× The internal search function is temporarily non-functional. The current search engine is no longer viable and we are researching alternatives.
As a stop gap measure, we are using Google's custom search engine service.
If you know of an easy to use, open source, search engine ... please contact support@midrange.com.



I think it's a reasonable approach - your very own UTF-8 parser.

I was looking at a UTF-8 table - the 1st 2 LH (high?) bits of the 1st byte in the byte string are 11.

It looks like every subsequent byte, whether 1, 2, or 3 of them has 10 in those bits.

You can also tell from the 1st byte the number of bytes -

110 is 2 bytes
1110 is 3 bytes
11110 is 4 bytes

I got this from the UTF-8 wiki at https://en.wikipedia.org/wiki/UTF-8

Maybe that can help optimize a little or maybe not, don't know - it might be a smidge more complicated to replace 4 bytes with 1 blank.
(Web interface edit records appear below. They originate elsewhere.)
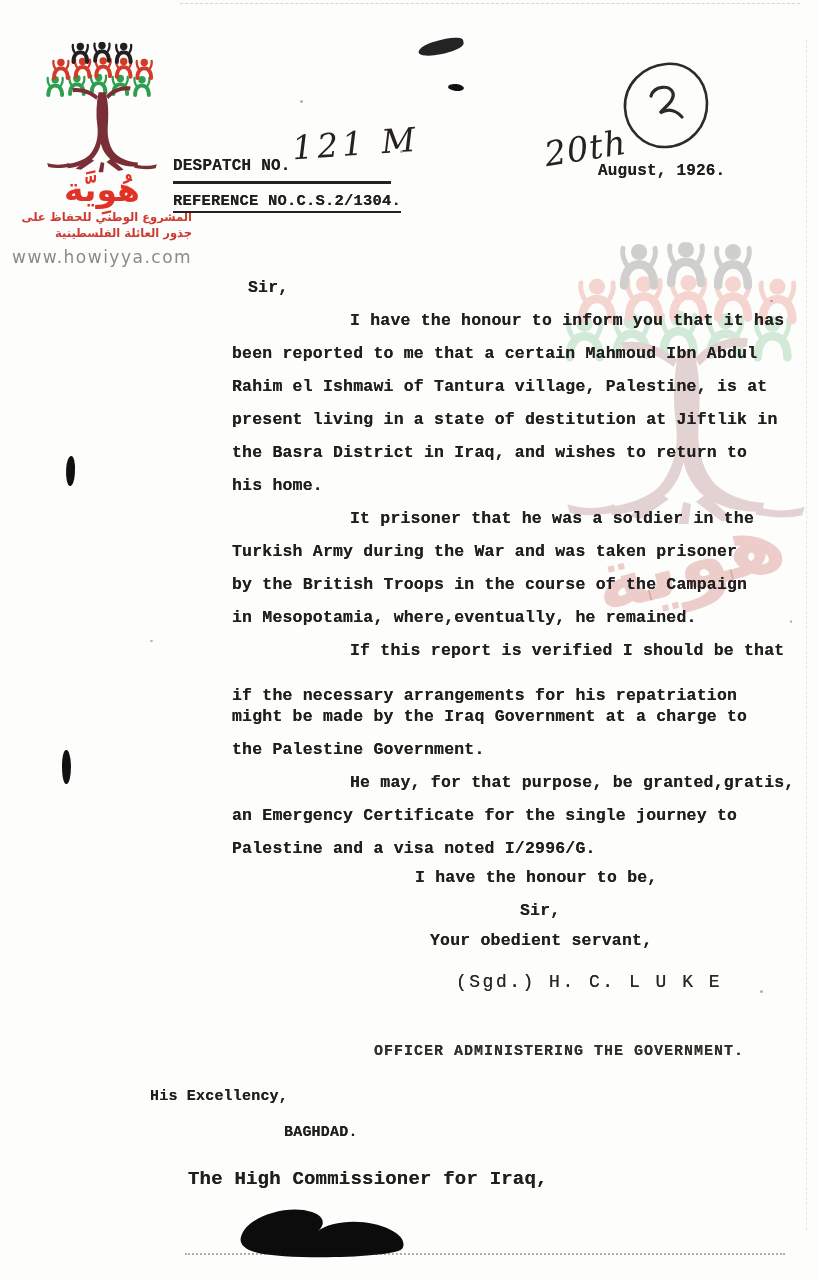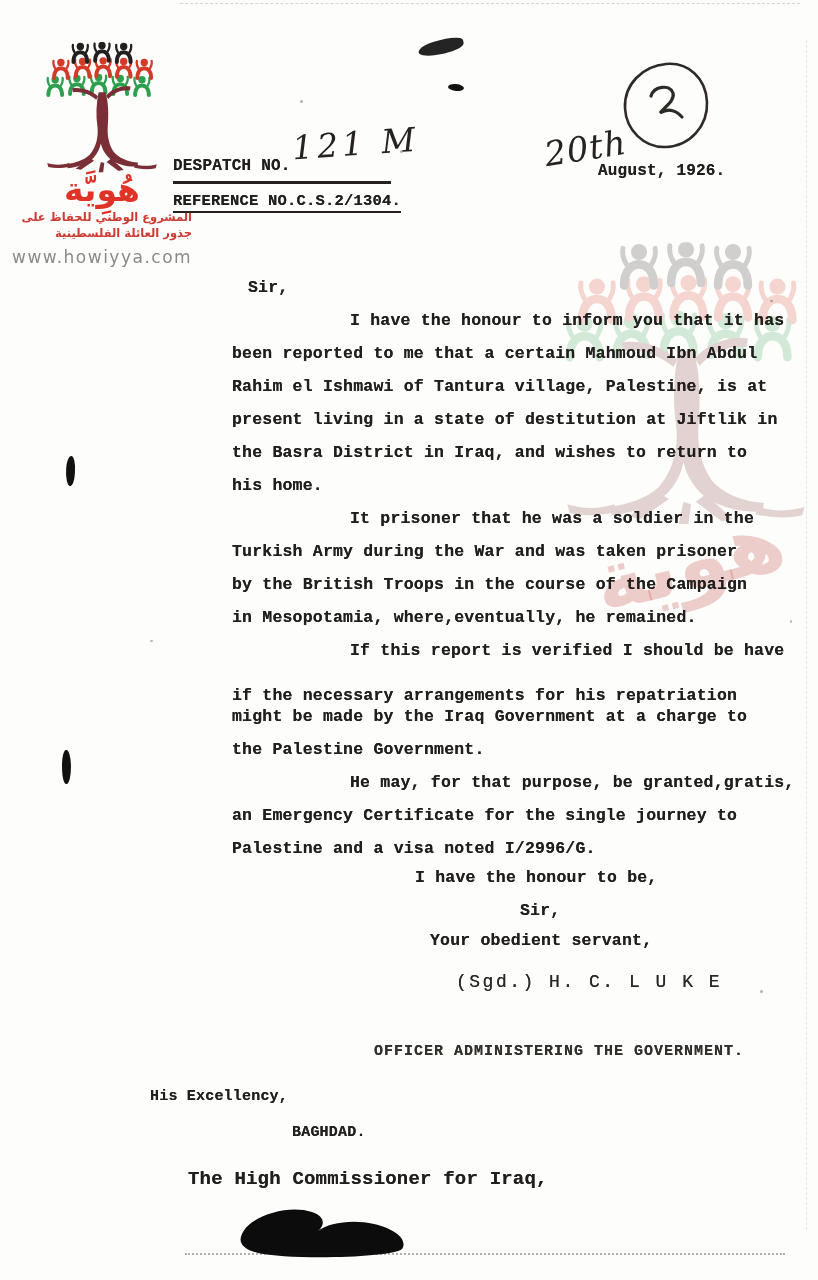--- a/index.html
+++ b/index.html
@@ -44,21 +44,21 @@
   .date-typed{left:598px;top:162px;font-size:16px;}
   .circled-page{position:absolute;left:618px;top:58px;width:96px;height:96px;}
   
   .close1{left:415px;top:868px;}
   .close2{left:520px;top:901px;}
   .close3{left:430px;top:931px;}
   .signature{left:456px;top:972px;font-size:18px;letter-spacing:2.5px;font-weight:400;color:#2a2724;}
   .officer-title{left:374px;top:1043px;font-size:15px;letter-spacing:1px;color:#33302c;}
   .addr1{left:150px;top:1088px;font-size:15px;}
   .addr2{left:188px;top:1168px;font-size:19px;}
-  .addr3{left:292px;top:1124px;font-size:15px;}
+  .addr3{left:284px;top:1124px;font-size:15px;}
   
   .logo{position:absolute;left:12px;top:42px;width:180px;text-align:center;}
   .logo-tree{display:block;margin:0 auto;}
   .logo-title{
     font-family:"DejaVu Sans",sans-serif;font-weight:700;
     font-size:33px;line-height:1;color:#e03226;
     direction:rtl;margin-top:-6px;
   }
   .logo-sub{
     font-family:"DejaVu Sans",sans-serif;font-weight:700;
@@ -175,21 +175,21 @@
       <div class="tw bodyline ind2" style="top: 311px;">I have the honour to inform you that it has</div>
       <div class="tw bodyline" style="top: 344px;">been reported to me that a certain Mahmoud Ibn Abdul</div>
       <div class="tw bodyline" style="top: 377px;">Rahim el Ishmawi of Tantura village, Palestine, is at</div>
       <div class="tw bodyline" style="top: 410px;">present living in a state of destitution at Jiftlik in</div>
       <div class="tw bodyline" style="top: 443px;">the Basra District in Iraq, and wishes to return to</div>
       <div class="tw bodyline" style="top: 476px;">his home.</div>
       <div class="tw bodyline ind2" style="top: 509px;">It prisoner that he was a soldier in the</div>
       <div class="tw bodyline" style="top: 542px;">Turkish Army during the War and was taken prisoner</div>
       <div class="tw bodyline" style="top: 575px;">by the British Troops in the course of the Campaign</div>
       <div class="tw bodyline" style="top: 608px;">in Mesopotamia, where,eventually, he remained.</div>
-      <div class="tw bodyline ind2" style="top: 641px;">If this report is verified I should be have</div>
+      <div class="tw bodyline ind2" style="top: 641px;">If this report is verified I should be that</div>
       <div class="tw bodyline" style="top: 674px; margin-top: 12px;">if the necessary arrangements for his repatriation</div>
       <div class="tw bodyline" style="top: 707px;">might be made by the Iraq Government at a charge to</div>
       <div class="tw bodyline" style="top: 740px;">the Palestine Government.</div>
       <div class="tw bodyline ind2" style="top: 773px;">He may, for that purpose, be granted,gratis,</div>
       <div class="tw bodyline" style="top: 806px;">an Emergency Certificate for the single journey to</div>
       <div class="tw bodyline" style="top: 839px;">Palestine and a visa noted I/2996/G.</div>
     </div>
 
   <div class="tw close1">I have the honour to be,</div>
   <div class="tw close2">Sir,</div>

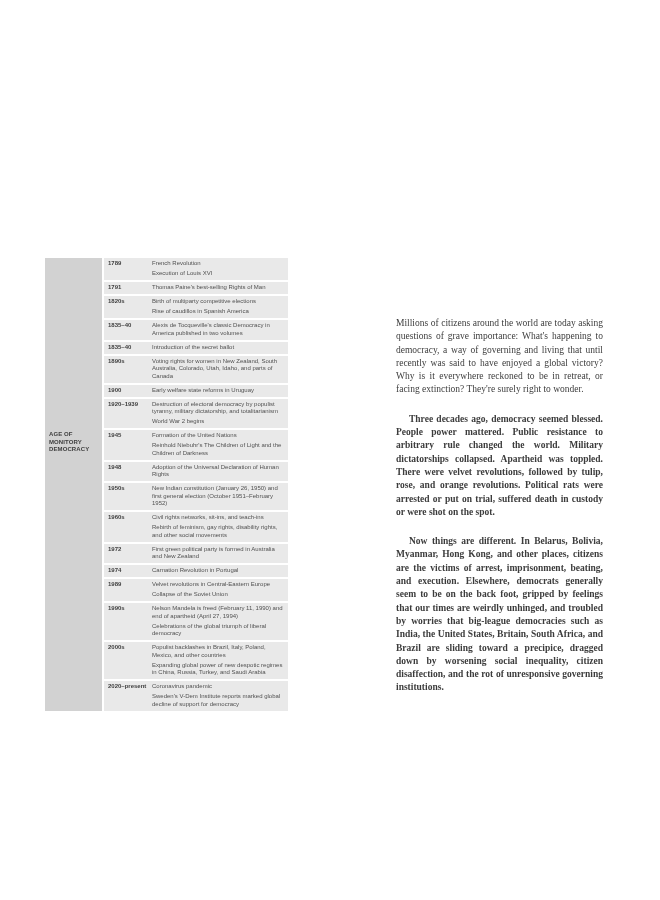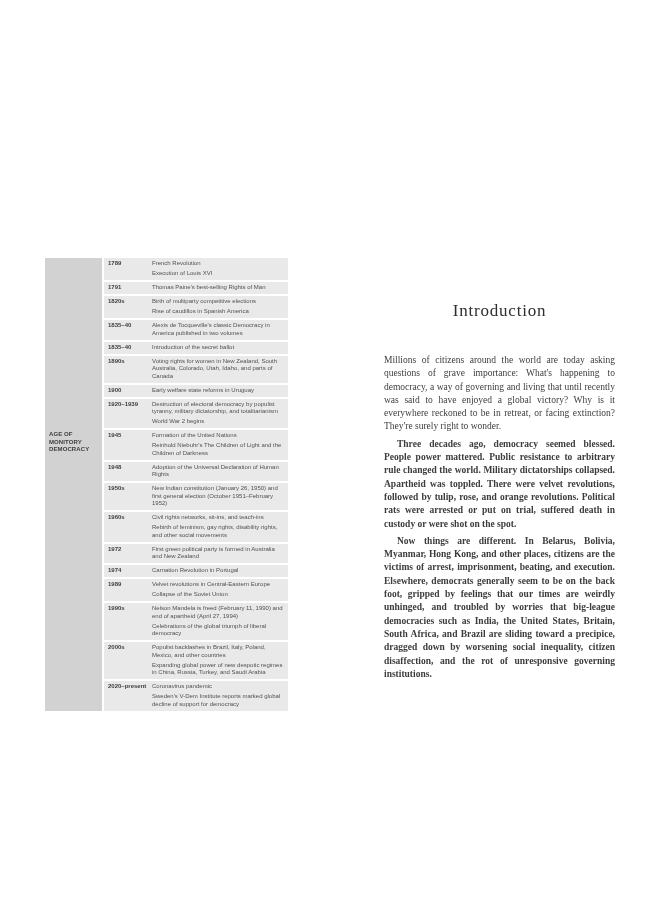--- a/index.html
+++ b/index.html
@@ -39,21 +39,21 @@
   
   .article{
     position:absolute;left:380px;top:301px;width:239px;
     font-family:"Liberation Serif",serif;color:#3a3a3a;
   }
   .chapter-title{
     font-size:17px;font-weight:400;letter-spacing:.8px;
     text-align:center;color:#2e2e2e;margin:0 0 33px 0;
   }
   .article p{
-    margin:4px;font-size:9.5px;line-height:13.3px;
+    margin:16px;font-size:9.5px;line-height:13.3px;
     text-align:justify;color:#3c3c3c;
   }
   .article p.indent{text-indent:13px;font-weight:bold;}
 </style>
 </head>
 <body>
 
 <div>
 
   <div class="timeline">
@@ -175,19 +175,18 @@
           <div class="tyear">2020–present</div>
           <div class="tdesc">
             <div class="tentry">Coronavirus pandemic</div>
             <div class="tentry">Sweden's V-Dem Institute reports marked global decline of support for democracy</div>
           </div>
         </div>
       </div>
   </div>
 
   <div class="article">
-    <h1 class="chapter-title">Introduction</h1>
     <p>Millions of citizens around the world are today asking questions of grave importance: What's happening to democracy, a way of governing and living that until recently was said to have enjoyed a global victory? Why is it everywhere reckoned to be in retreat, or facing extinction? They're surely right to wonder.</p>
     <p class="indent">Three decades ago, democracy seemed blessed. People power mattered. Public resistance to arbitrary rule changed the world. Military dictatorships collapsed. Apartheid was toppled. There were velvet revolutions, followed by tulip, rose, and orange revolutions. Political rats were arrested or put on trial, suffered death in custody or were shot on the spot.</p>
     <p class="indent">Now things are different. In Belarus, Bolivia, Myanmar, Hong Kong, and other places, citizens are the victims of arrest, imprisonment, beating, and execution. Elsewhere, democrats generally seem to be on the back foot, gripped by feelings that our times are weirdly unhinged, and troubled by worries that big-league democracies such as India, the United States, Britain, South Africa, and Brazil are sliding toward a precipice, dragged down by worsening social inequality, citizen disaffection, and the rot of unresponsive governing institutions.</p>
   </div>
 
 </div>
 
 </body></html>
Anyhow, continued good luck with this.

Vern

On 5/18/2020 6:40 PM, smith5646midrange@xxxxxxxxx wrote:
I just wanted to take a minute to follow up and provide the end product
details.

I know many did not agree with this but the client's design was to blank the
entire field if it contained any multibyte characters. There are three
fields that might contain multibyte UTF-8 characters.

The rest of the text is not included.